Rx & The Law
Do We Have A Problem?
By Kenneth R. Baker, B.S.Pharm., J.D.
Vice President, General Counsel
Pharmacists Mutual Insurance Company
California, Texas and Florida,
three of our most populous states, have each passed regulations
or statutes that require a quality
assurance program for each hospital
and community pharmacy in their states. While each of these states approach
their solution to medication errors slightly differently, they share two basic
premises – (1) a mandate that the pharmacy have a plan to reduce pharmacy
errors and (2) that failure to do so can result in a penalty. For most
of the pharmacies in these states the deadline is the end of 2001. Other
states, such as West Virginia, are joining in the move to regulate quality.
That which has been discussed in pharmacy circles over the last few years as “a
good idea” is becoming a legal necessity.
But, why? Does
pharmacy really commit enough medication errors to require us to formally
put a quality program in our pharmacies? Let’s test
our knowledge. Answer the following questions and then let us decide: Do
we have a problem?
- First, let us begin with a common
understanding of the question: What
is an error?
Answer: ________________________.
- The book entitled “To
Err is Human — Building
a Better Health System” was a report on the larger problem of medical
errors and adverse medical events by the Institute of Medicine. To
whom was the report made and when was it published?

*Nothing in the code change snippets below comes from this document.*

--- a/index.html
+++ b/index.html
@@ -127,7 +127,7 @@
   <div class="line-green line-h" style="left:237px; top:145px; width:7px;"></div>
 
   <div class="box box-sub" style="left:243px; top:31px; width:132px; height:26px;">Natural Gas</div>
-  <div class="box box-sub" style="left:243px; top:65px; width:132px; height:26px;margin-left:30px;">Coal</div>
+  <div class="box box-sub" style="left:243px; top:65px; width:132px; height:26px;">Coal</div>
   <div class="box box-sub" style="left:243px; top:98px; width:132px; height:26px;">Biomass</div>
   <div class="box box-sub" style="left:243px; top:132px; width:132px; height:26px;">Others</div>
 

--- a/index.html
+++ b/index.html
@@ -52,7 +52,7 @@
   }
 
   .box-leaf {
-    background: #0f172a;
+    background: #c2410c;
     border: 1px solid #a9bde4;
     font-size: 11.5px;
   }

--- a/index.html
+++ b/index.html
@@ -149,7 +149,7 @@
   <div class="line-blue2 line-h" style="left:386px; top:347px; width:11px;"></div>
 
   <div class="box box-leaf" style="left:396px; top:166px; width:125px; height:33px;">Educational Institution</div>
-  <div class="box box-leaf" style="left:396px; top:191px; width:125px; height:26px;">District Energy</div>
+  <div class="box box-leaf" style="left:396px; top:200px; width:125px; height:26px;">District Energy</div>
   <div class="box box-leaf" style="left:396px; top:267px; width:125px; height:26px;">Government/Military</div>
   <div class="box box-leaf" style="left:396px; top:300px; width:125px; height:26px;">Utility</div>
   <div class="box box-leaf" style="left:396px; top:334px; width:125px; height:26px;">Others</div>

Answer: ________________________.
- According to the IOM
report preventable adverse events are a leading cause of death
in the US. How many hospital patients die each year in the
US from medical errors?
Answer: ________________________.
- Turning to medication errors,
how many deaths are caused each year due to medication errors?

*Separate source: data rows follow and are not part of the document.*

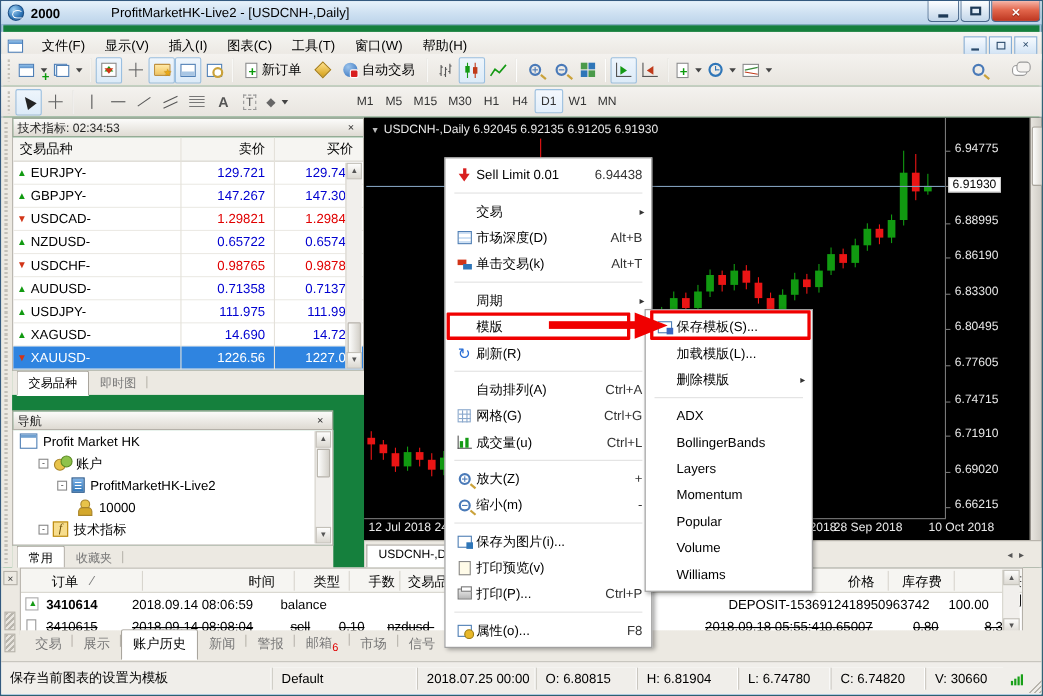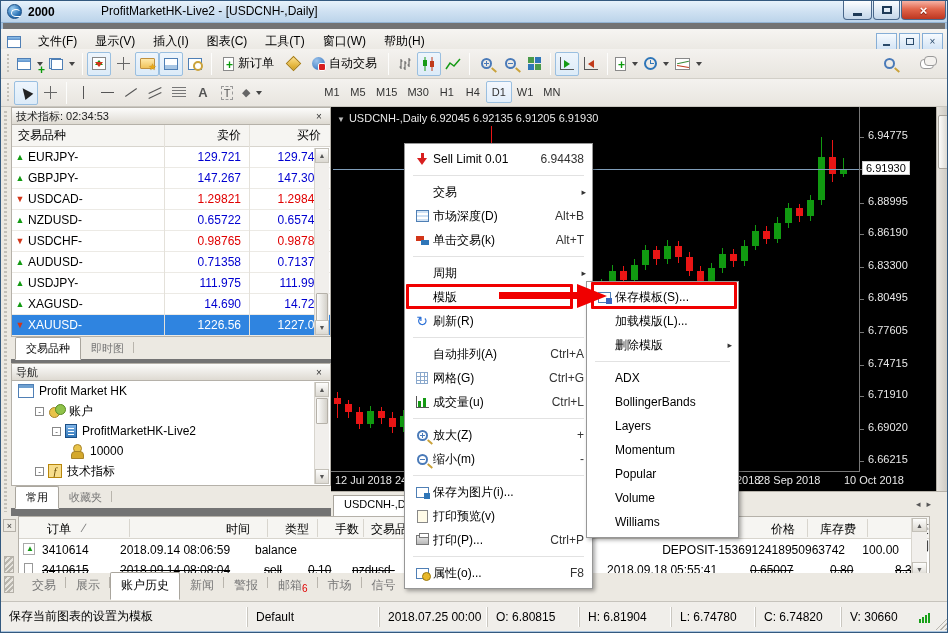--- a/index.html
+++ b/index.html
@@ -4,7 +4,7 @@
 <style>
 *{box-sizing:border-box;margin:0;padding:0}
 body{margin:0;background:#d6d3cc;font-family:"Liberation Sans","DejaVu Sans",sans-serif;font-size:12px;color:#000}
-#win{position:relative;width:948px;height:633px;overflow:hidden;background:#737373;border:1px solid #33597f;box-shadow:inset 0 0 0 2px #a9c4de}
+#win{position:relative;width:948px;height:633px;overflow:hidden;background:#15803d;border:1px solid #33597f;box-shadow:inset 0 0 0 2px #a9c4de}
 
 #titlebar{position:absolute;left:0;top:0;width:948px;height:22px;background:linear-gradient(#e7f2fb,#cfe1f2 50%,#bcd4ea);border-bottom:1px solid #93b4d4;display:flex;align-items:center}
 #logo{width:15px;height:15px;border-radius:50%;background:radial-gradient(circle at 35% 30%,#9fd0f2,#2f76b8 60%,#1b4f86);margin:0 6px 0 6px;border:1px solid #1b4f86;position:relative}

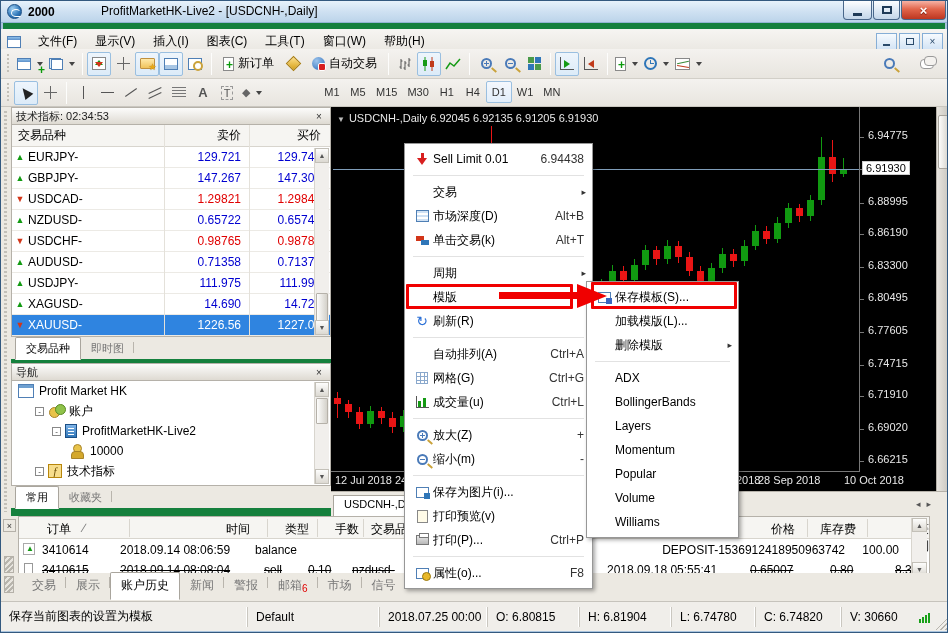--- a/index.html
+++ b/index.html
@@ -117,7 +117,7 @@
 .vscroll .sbtn{height:15px;display:flex;align-items:center;justify-content:center;font-size:7px;color:#555;background:linear-gradient(#fdfdfc,#dcd9d2);border:1px solid #c3c0b8}
 .vscroll .thumb{position:absolute;left:1px;right:1px;background:linear-gradient(90deg,#fdfdfc,#d4d1ca);border:1px solid #b5b1a9;border-radius:1px}
 
-#navpanel{position:absolute;left:10px;top:362px;width:320px;height:148px}
+#navpanel{position:absolute;left:10px;top:372px;width:292px;height:148px}
 .navitem{display:flex;align-items:center;height:20px;padding-left:6px;position:relative}
 .expander{width:9px;height:9px;border:1px solid #888;background:#fff;font-size:8px;line-height:7px;text-align:center;color:#333;margin-right:4px;flex:none}
 .ni{width:16px;height:14px;margin-right:5px;position:relative;flex:none}

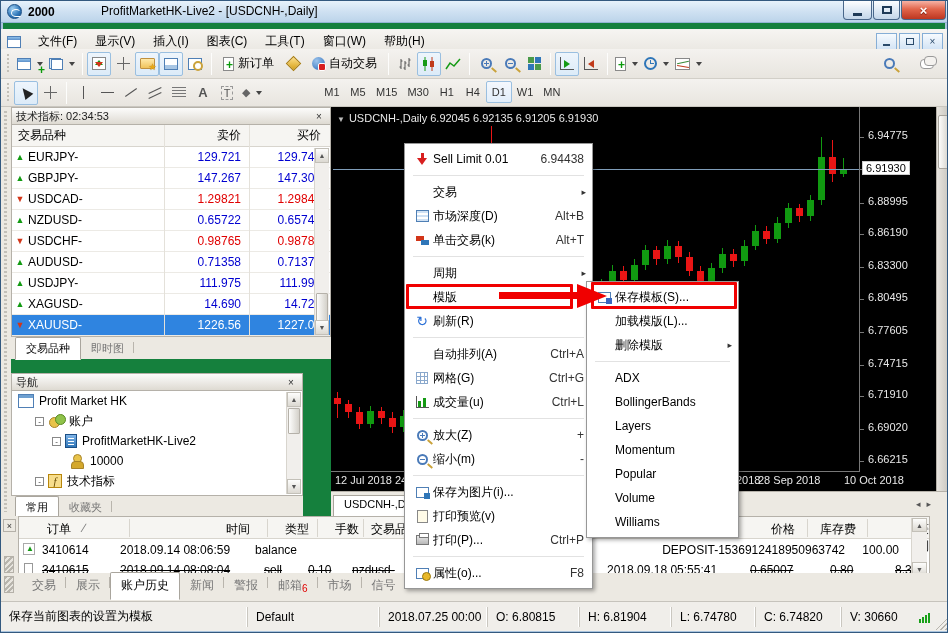--- a/index.html
+++ b/index.html
@@ -721,7 +721,7 @@
       <div id="termrows">
           <div class="trow" style="top: 23px;">
             <span class="ti-dep"></span>
-            <span style="left: 23px;">3410614</span>
+            <span style="left: 23px; font-weight: bold;">3410614</span>
             <span style="left: 101px;">2018.09.14 08:06:59</span>
             <span style="left: 236px;">balance</span>
             <span style="right: 84px;">DEPOSIT-1536912418950963742</span>

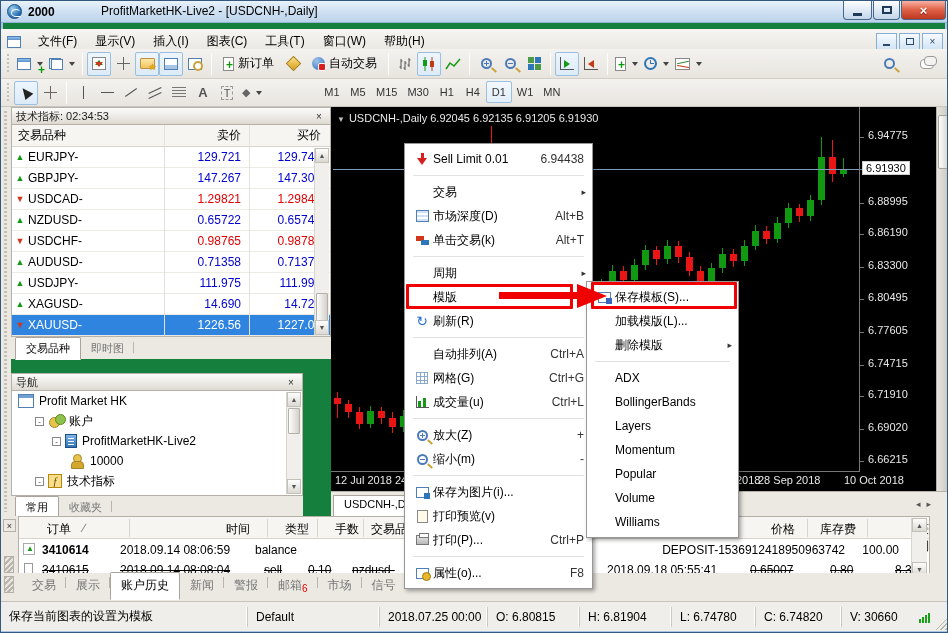--- a/index.html
+++ b/index.html
@@ -734,7 +734,7 @@
             <span style="left: 245px;">sell</span>
             <span style="left: 289px; text-align: right;">0.10</span>
             <span style="left: 333px;">nzdusd-</span>
-            <span style="left: 588px; text-decoration: underline;">2018.09.18 05:55:41</span>
+            <span style="left: 622px;">2018.09.18 05:55:41</span>
             <span style="left: 731px;">0.65007</span>
             <span style="left: 811px;">0.80</span>
             <span style="left: 876px;">8.30</span>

Answer: ________________________.
- What is the rate (percentage)
of major prescription errors in the average ambulatory pharmacy?
Answer: _________ %.
- How many prescriptions are filled
annually in community pharmacies in the United States?
Answer: ________________________.
- If a pharmacy filled
1000 Rx per week and had an error rate of 0.1%, how many errors
would that pharmacy have in one year?
Answer: ______________.
- Estimate how many errors your pharmacy has in an average week.

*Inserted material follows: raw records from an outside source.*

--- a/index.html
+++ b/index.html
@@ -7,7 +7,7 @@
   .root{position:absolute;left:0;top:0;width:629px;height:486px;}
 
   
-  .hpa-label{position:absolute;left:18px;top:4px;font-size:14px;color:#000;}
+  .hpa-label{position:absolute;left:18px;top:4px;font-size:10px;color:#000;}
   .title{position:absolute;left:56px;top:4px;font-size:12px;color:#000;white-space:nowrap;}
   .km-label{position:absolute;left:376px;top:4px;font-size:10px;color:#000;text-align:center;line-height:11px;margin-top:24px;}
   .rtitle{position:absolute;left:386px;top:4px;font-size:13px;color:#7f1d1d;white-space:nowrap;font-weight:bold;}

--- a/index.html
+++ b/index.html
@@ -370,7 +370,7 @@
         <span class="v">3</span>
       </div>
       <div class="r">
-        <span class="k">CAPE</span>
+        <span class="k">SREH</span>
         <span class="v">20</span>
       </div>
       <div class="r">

Answer How did we do on our quiz? See
if your answers agree with mine.
- What is an error? Answer: There are many definitions for an error, but the one I have found
most useful in pharmacy is:
An error is any failure of quality
that reaches the patient. There are two keys in this definition. First,
an error includes any deviation from what should have happened. This
may be filling the prescription with the wrong drug, what we
call a mechanical error,
to an intellectual error such as failing to properly counsel
or failing to detect a potential allergic reaction.
- To whom
was the Institute of Medicine report made and when was it published? Answer: The
Institute of Medicine report, entitled “To Err is Human” was
published in December 1999 as a report to the United States Congress. The
publication caused both federal and state governments to examine
the need for legislation.
- How many hospital patients die each
year in the US from medical errors? Answer: The
IOM reported that 44,000 to 98,000 deaths are caused each year
by preventable adverse medical events. This makes these
preventable deaths one of the leading causes of death in the
US. This is more than breast cancer, aids
or even automobile accidents. [It is important to note
that the question is actually wrong because it says “medical
errors”. Medical
errors are included in preventable adverse medical events, but
not all medical events are errors. Be aware, you will usually
hear it stated in this incorrect
manner. Either way, the answer is sobering.]
- How many deaths
are caused each year due to medication errors? Answer: According
to a 1993 study cited by the report, medication errors, including
those caused by pharmacy staff, nursing staff, medical staff and
patients themselves, cause
7000 deaths per year. While these are not all pharmacy,
too many are.
- What is the rate (percentage) of major prescription
errors in the average ambulatory pharmacy? Answer: While
estimates range from 1⁄2%
to 4%, the study I consider best that published in the Journal
of the ASHP in November 1994. That study reported the figure
at 1.8%. These were “major
errors” which could have resulted in harm to the patient
if not detected. Many
of these errors are actually “near misses”, caught
before they reach the patient. The best estimate of the
number of these that reach the patient, based upon preliminary
figures from an ongoing study by PMC Quality Commitment,
Inc., is approximately 25% of mistakes made. Assuming both
estimates are correct, the number of errors would be 0.4%, or
4 of every 1000 prescriptions. Absent
some ongoing study, most of these are probably never detected.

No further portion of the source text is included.